Kembali Investasi Bodong Emas Oleh GAMA

Kembali Investasi Bodong Emas Oleh GAMA

Redaksinet.com – Kasus menumpuk emas sebagai tak berujung. Hari ini terungkap, besok ada kasus lain yang berulang-ulang, dan investor tertangkap lagi. Berdasarkan catatan total dana Pelanggan yang terjebak dalam berbagai penipuan investasi penipuan atau investasi yang berada dalam kategori dicurigai minimal Rp 45 miliar.

Bukan tak berujung, bisnis membeli & Jual emas dibungkus skema investasi terus mengambil korban. Setelah PT Golden pedagang Indonesia Suariah (GTIS), Rahan perhiasan dan PT konsep Emas Asia (AGC), kali ini pergantian PT Arthaas abadi (GAMA), yang telah gagal membayar bones kepada pelanggan.

Salah satu agen GAMA bilang, manajemen GAMA, agen dan Wakil investor mengadakan pertemuan. Dari hasil pertemuan, kesalahan manajemen GAMA menyatakan telah terjadi pada klien manajemen dana. Dana Pelanggan dikumpulkan GAMA tidak disimpan dalam rekening perusahaan, tapi terpisah dalam beberapa perusahaan manajemen rekening pribadi.

Oleh karena itu, GAMA tidak lagi mampu membayar tingkat bunga tetap dijanjikan kepada pelanggan sebesar 2,5% per bulan sejak pertengahan Maret. Dana Pelanggan masih terjebak di GAMA sekitar ratusan miliar.

Dalam rapat, manajemen tidak bersedia untuk bertanggung jawab atas kembalinya dana Pelanggan. Beberapa pelanggan dan agen yang meminta garansi sehingga uang mereka kembali alih-alih dilaporkan kepada polisi oleh manajemen dengan tuduhan telah memegang manajemen di kantor GAMA, yang terletak di Kelapa Utara, Jakarta.

Agen dan pelanggan kemudian melaporkan counterpoint ke Polsek Kelapa Gading. Ada setidaknya sekitar 30 pelanggan yang melaporkan. Di situs gamajewelizel, GAMA menawarkan empat produk investasi logam mulia.

Produk keempat Tidak emas di tempat, fisik kontrak emas, pembiayaan berbasis emas dan paralel emas. Skema dan pembelian minimum emas berbeda untuk setiap produk. Berikut adalah daftar dari semua investasi hasil tinggi yang ternyata janji palsu dan bukannya menelan dana Pelanggan atas nama emas

Indonesia adalah surga bagi orang-orang yang berniat melakukan penipuan investasi. Jangan sekali-kali kamu ragu-ragu tentang tawaran itu. Tidak hanya menawarkan investasi dalam perusahaan agribisnis atau sistem koperasi pertama berevolusi.

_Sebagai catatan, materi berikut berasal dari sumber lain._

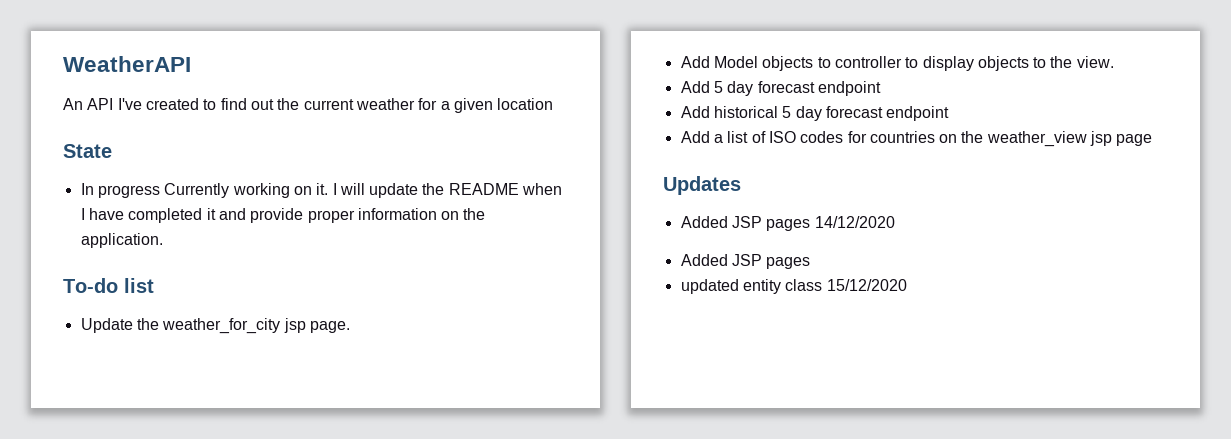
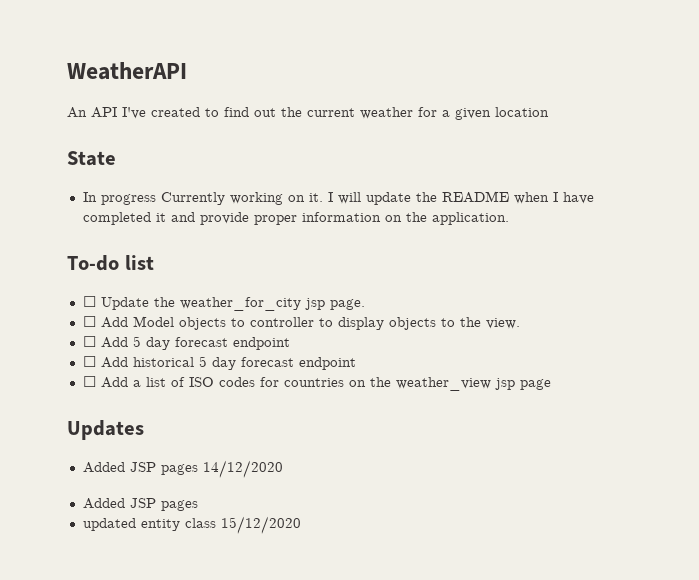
(154, 285) none -> [82,296,96,307] ☐
(350, 327) none -> [82,316,96,327] ☐
(1114, 62) none -> [82,336,96,347] ☐
(881, 88) none -> [82,356,96,367] ☐
(950, 113) none -> [82,376,96,387] ☐

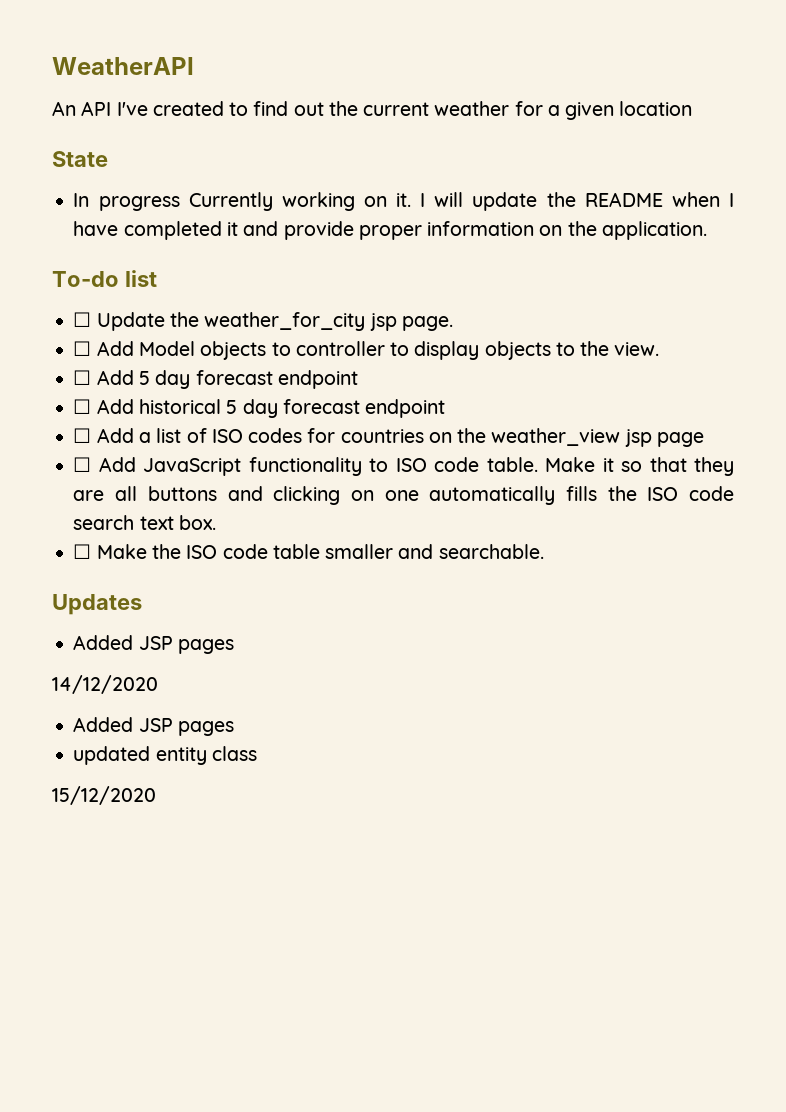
(551, 384) none -> [73,457,734,476] [73,486,735,505] [73,515,216,530] [73,544,544,559] // ☐ Add JavaScript functionality to ISO code table. Make it so that they are all buttons and clicking on one automatically fills the ISO code search text box. // ☐ Make the ISO code table smaller and searchable.
(198, 469) none -> (234, 646) //
(216, 523) none -> (257, 753) //

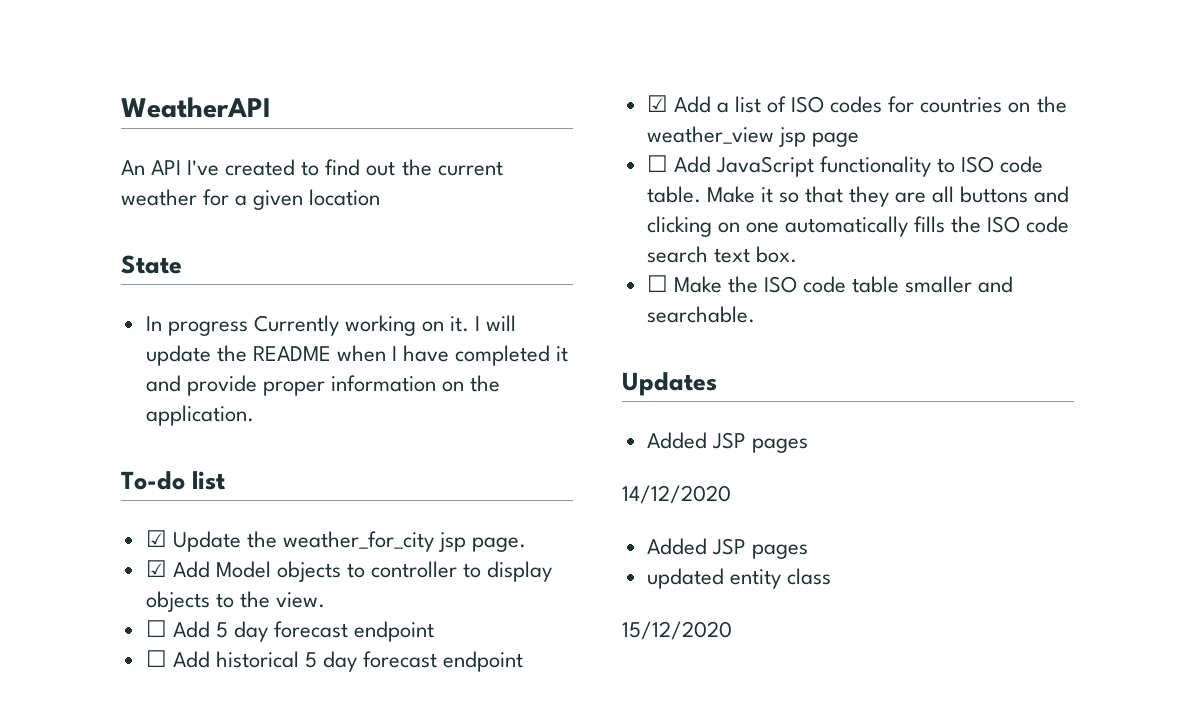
[73,312,92,327] ☐ -> [145,530,167,547] ☑
[73,341,92,356] ☐ -> [145,560,167,577] ☑
[73,428,92,443] ☐ -> [646,95,668,112] ☑

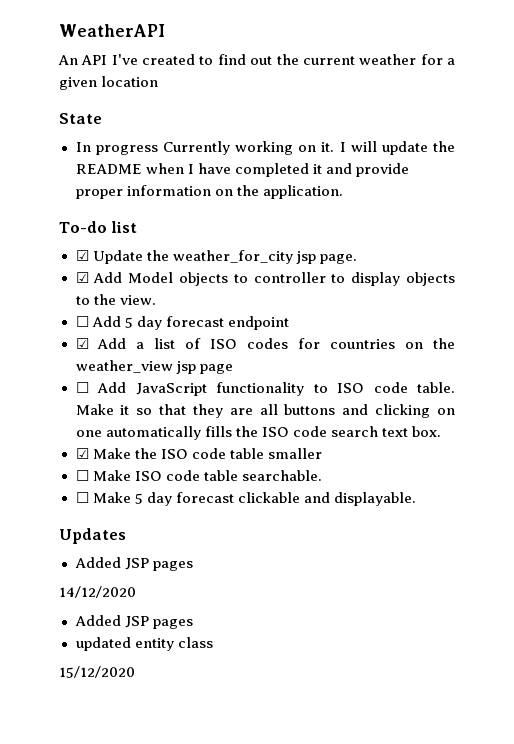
[145,650,524,672] // ☐ Add historical 5 day forecast endpoint -> (289, 323) none
[646,275,668,292] ☐ -> [75,448,89,459] ☑
[978,276,1014,293] [646,306,755,323] and searchable. -> [75,470,322,481] [75,492,416,506] // ☐ Make ISO code table searchable. // ☐ Make 5 day forecast clickable and displayable.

Akhir-akhir ini, frife menawarkan investasi emas. Sayangnya, meskipun hasil tidak wajar, tawaran investasi masih menggoda orang. Bahkan dana yang dikumpulkan benar-benar mengagumkan sampai triliunan dolar. Penawaran investasi terbaru emas dari Rahan perhiasan menempel ke permukaan.

Setelah pelanggan melaporkan bahwa dewan Rahan ke polisi karena ada bonus yang dijanjikan tidak menetes lagi sejak Januari 2013. Selain itu, prestasi juga pelompat untuk membeli kembali emas dari investor.

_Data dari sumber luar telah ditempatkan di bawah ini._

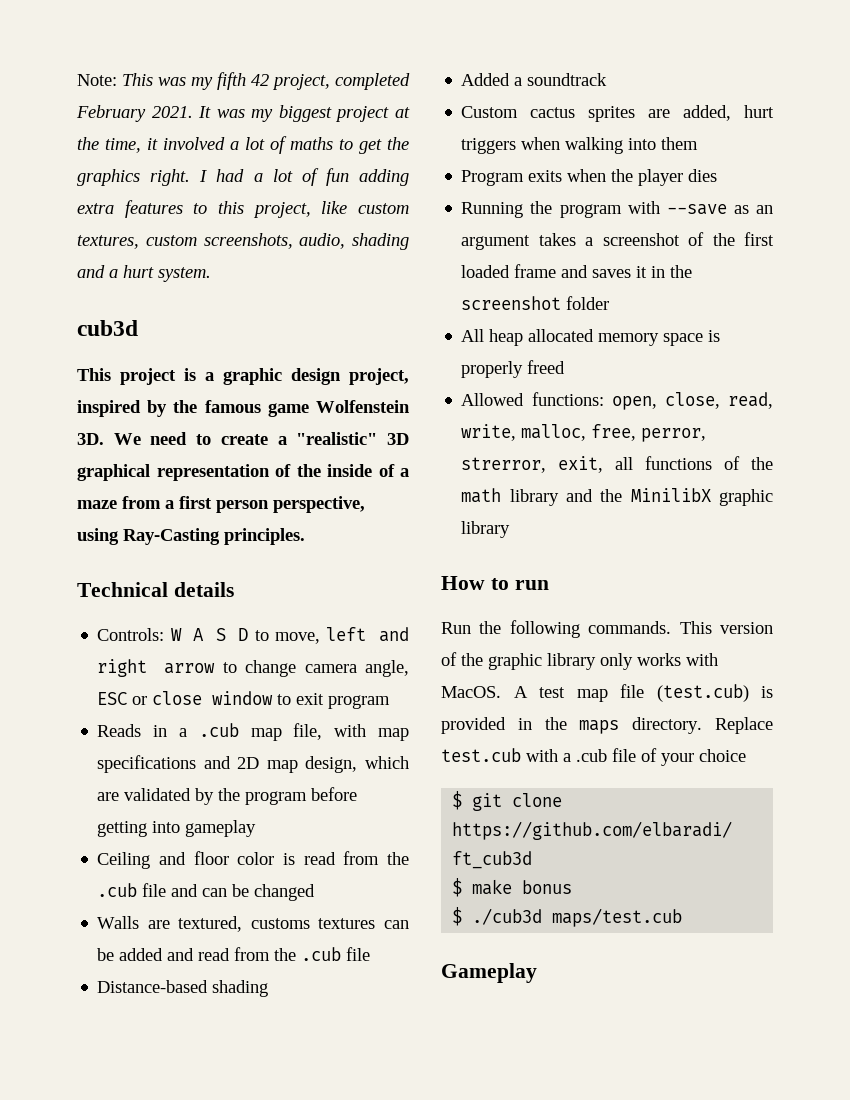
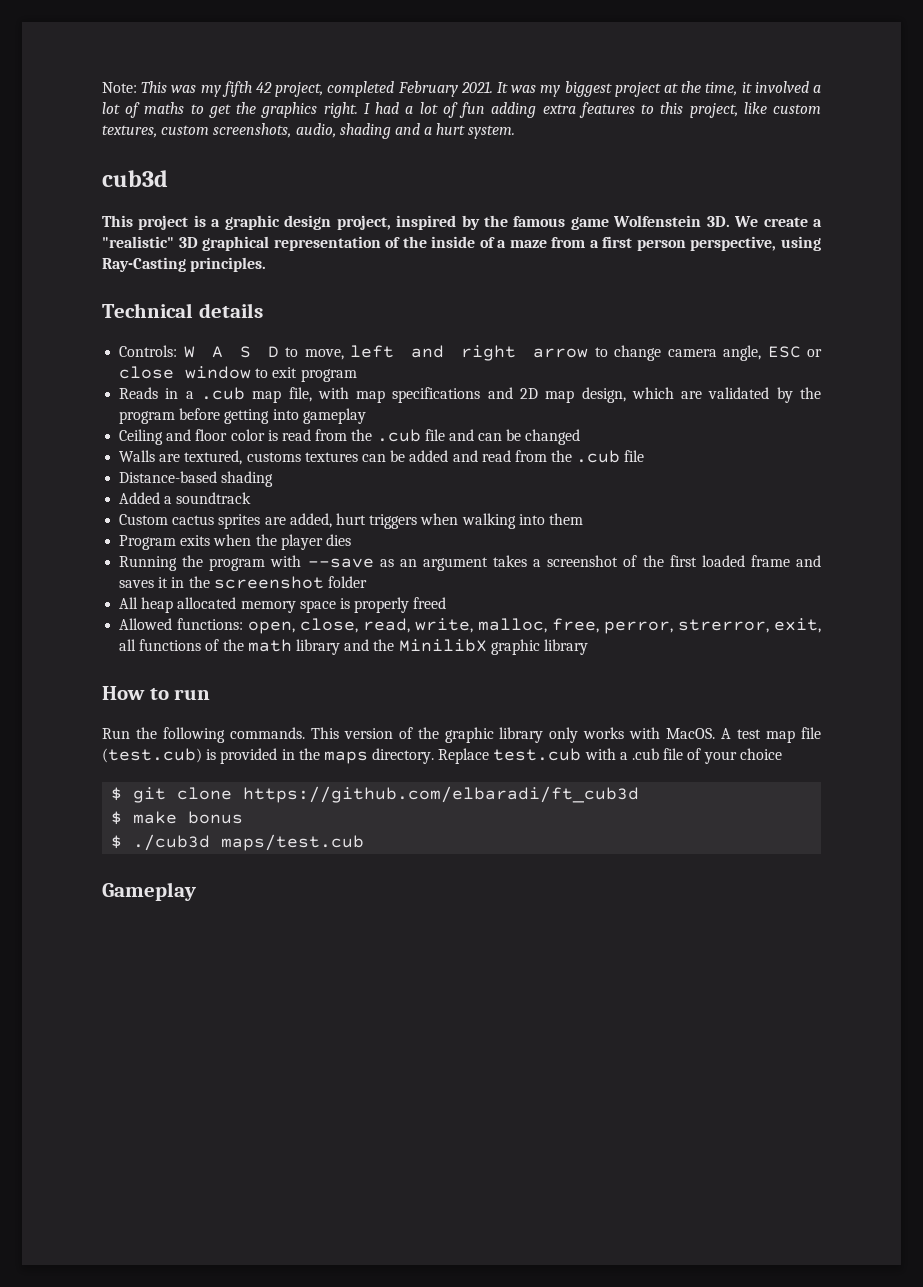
[150,432,212,445] need to -> (759, 221) none

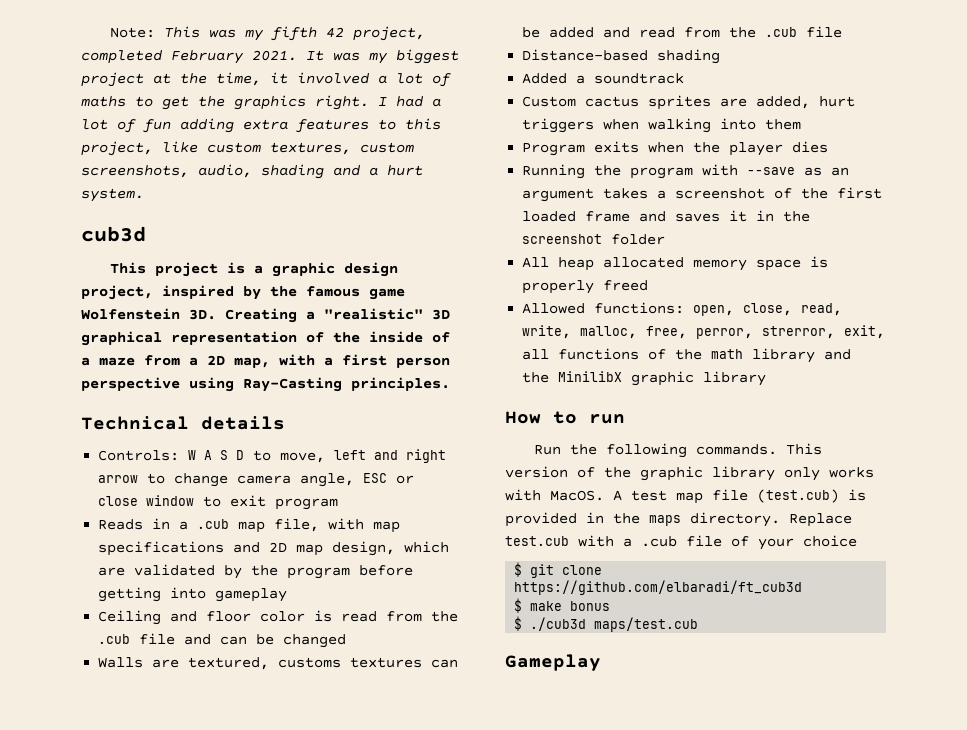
[734,216,808,227] We create -> [225,308,297,323] Creating
(599, 244) none -> [207,354,333,368] 2D map, with a
[690,236,777,251] perspective, -> [81,377,180,391] perspective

Sejak 2010, prestasi perhiasan diperkirakan telah mengumpulkan dana masyarakat tidak kurang dari Rp ke 13,2 triliun melalui penjualan emas 2,2 ton. Belum lagi, dana yang dinaikkan oleh pengusaha emas Indonesia Syariah (AGTIS).

Pelanggan gesper, yang menawarkan skema Emas Islam tengah resah setelah santer berita mengatakan pendiri dan Direktur GTIS, Michael Ong, membawa uang pelanggan ke luar negeri. Tidak diketahui, kabarnya dana Pelanggan naik GTIS Rp 10 triliun.

Para pelanggan berdengung ketika mereka tak bisa kecapekan kedewasaan sejak 25 Februari. Sebelumnya, Virgin Gold Mining Corporation (VGMC) juga “successful” mengumpulkan dana besar dari investor.

Perusahaan yang mengklaim memiliki tambang emas di Afrika dan Amerika Latin memiliki sekitar 40.000 pelanggan dengan dana sekitar $ 500 miliar. VGMC telah dilaporkan dari pelanggan ke FSA karena tidak lagi mendapatkan dividends yang dijanjikan. Sekarang GAMA, setelah GAMA siapa lagi?

You May Also Like

About the Author: Egi

Leave a Reply

Your email address will not be published.